A language is a living and evolving thing. As we go to more strange and distant climes, some foreign words creep in. Some are transitory and don't survive. Marines still go to the "head" to "pump bilges," although there was a generation or two who went to the benjo for the same thing. I've always liked the story of the world-traveler Marine sitting in a bar in Athens who politely summoned the waiter and ordered a beer with "Garcon, iddy-wa, una botella de cerveza bitte."
But over the years I have detected not just a lessening of the use of nautical terms among the naval services, but almost a complete lack of them. This is more than 25 years ago when my son came home from the United States Naval Academy his Plebe Christmas. He had been raised on "deck," "bulkhead," "overhead," "ladder," "galley," etc. He called his Boy Scout equipment "782 gear," but he was no longer using those descriptive terms because they weren't in use at the Academy.
After he graduated, I spent a dozen years in Annapolis on the staff of the Alumni Association of my alma mater. I was appalled at the lubberly-ness of the staff, faculty and midshipmen at the Academy. Fortunately, the Marines on duty there kept the tradition of nautical language alive. It must be paying off because every year the allotted "boat spaces" for Marines on graduation are oversubscribed.
But I am not concerned with Navy per se, but rather our Corps of Marines. I equate it to the reply an old gunnery sergeant gave to the lady who upon hearing the legend that the quatrefoil on the cover of Marine Officers' frame caps stems from days of sail when Marines in the "fighting tops" could identify their officers on deck by the chalked cross on their caps and not fire on them, asked, "What about the Navy Officers?" "Who cared?" snapped the gunny."

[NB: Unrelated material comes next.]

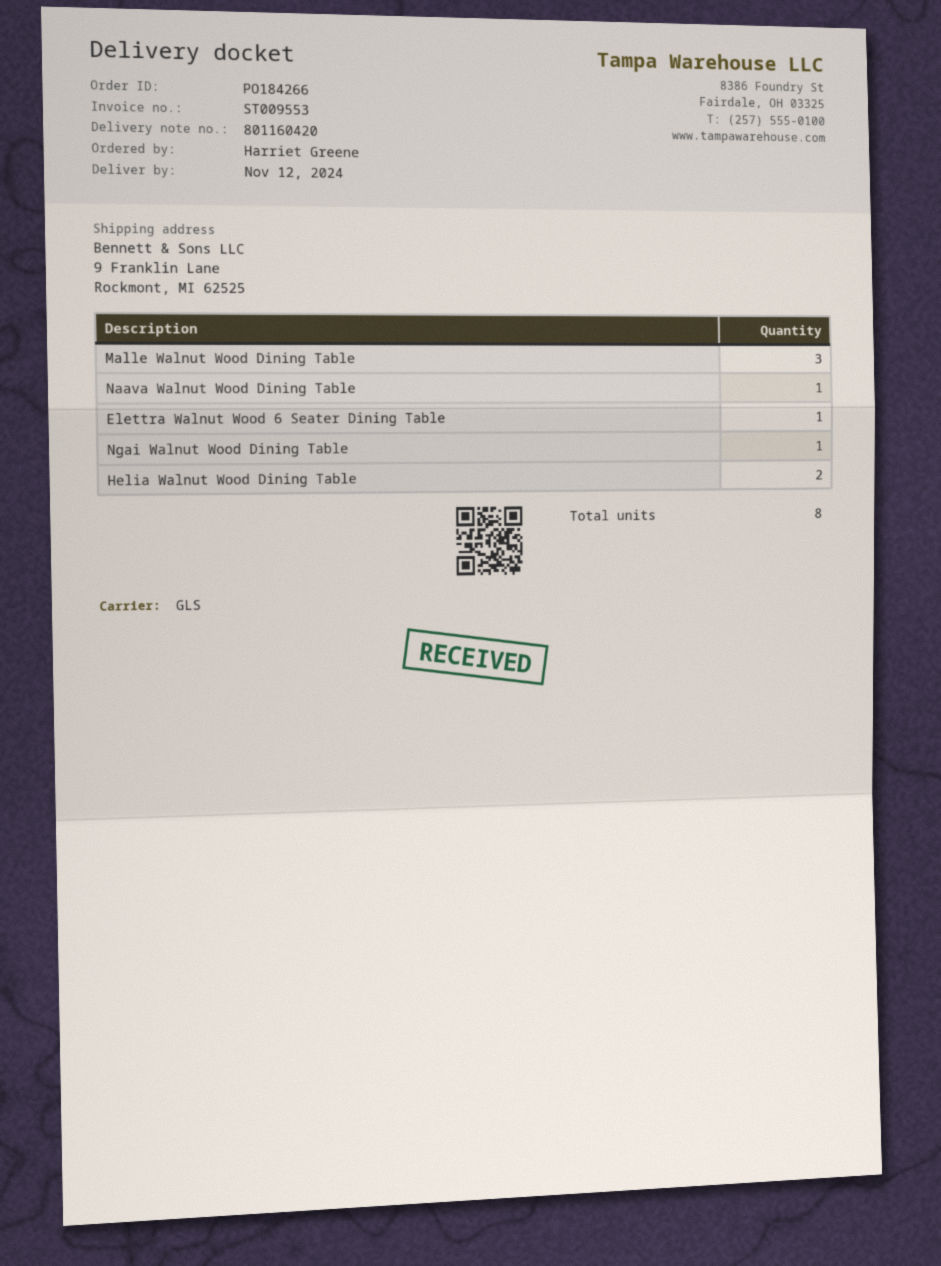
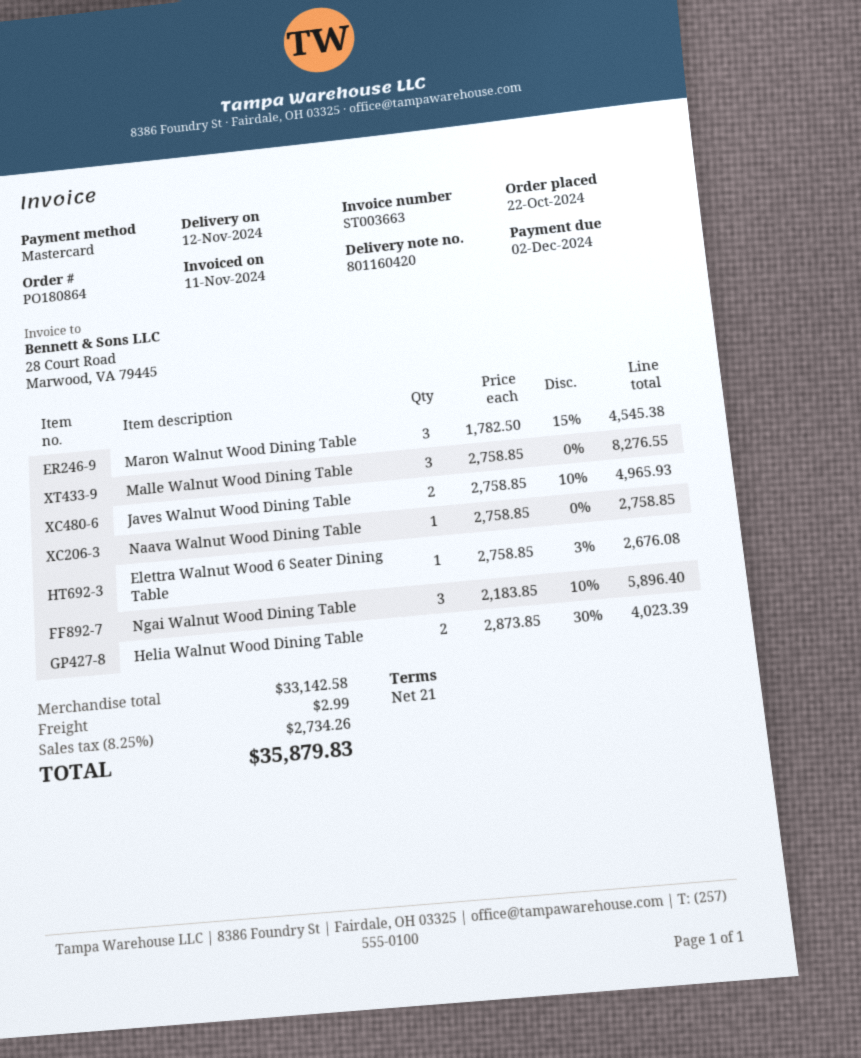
order number: PO184266 -> PO180864
invoice number: ST009553 -> ST003663
Ngai Walnut Wood Dining Table: 1 -> 3
Maron Walnut Wood Dining Table: none -> 3
Javes Walnut Wood Dining Table: none -> 2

Language is both spoken and written. "The Marines' Hymn" says, "We are proud to claim the title of United States Marines." There are Army officers and soldiers, Navy officers and sailors, Air Force officers and airmen, but we are all Marines. That is why Marine is always written with a capital "M."
We must be careful not to allow our own professional culture to be corrupted by the words of other services. The Army says 1600 (sixteen hundred) hours. We say 1600 (sixteen hundred). It is a small but subtle difference. Many years ago at a large East Coast Marine base, an over zealous "police sergeant" neatly painted on the "deck" in front of a regimental headquarters building: "NO PARKING AFTER 1600 HOURS." The commanding general, or "CG," came by and saw the offending sign. He dashed into headquarters, burst in the office of the commanding officer, or "CO," and began holding "school-of-the-boat" (the most basic instruction one can give to the landlubber) on the colonel.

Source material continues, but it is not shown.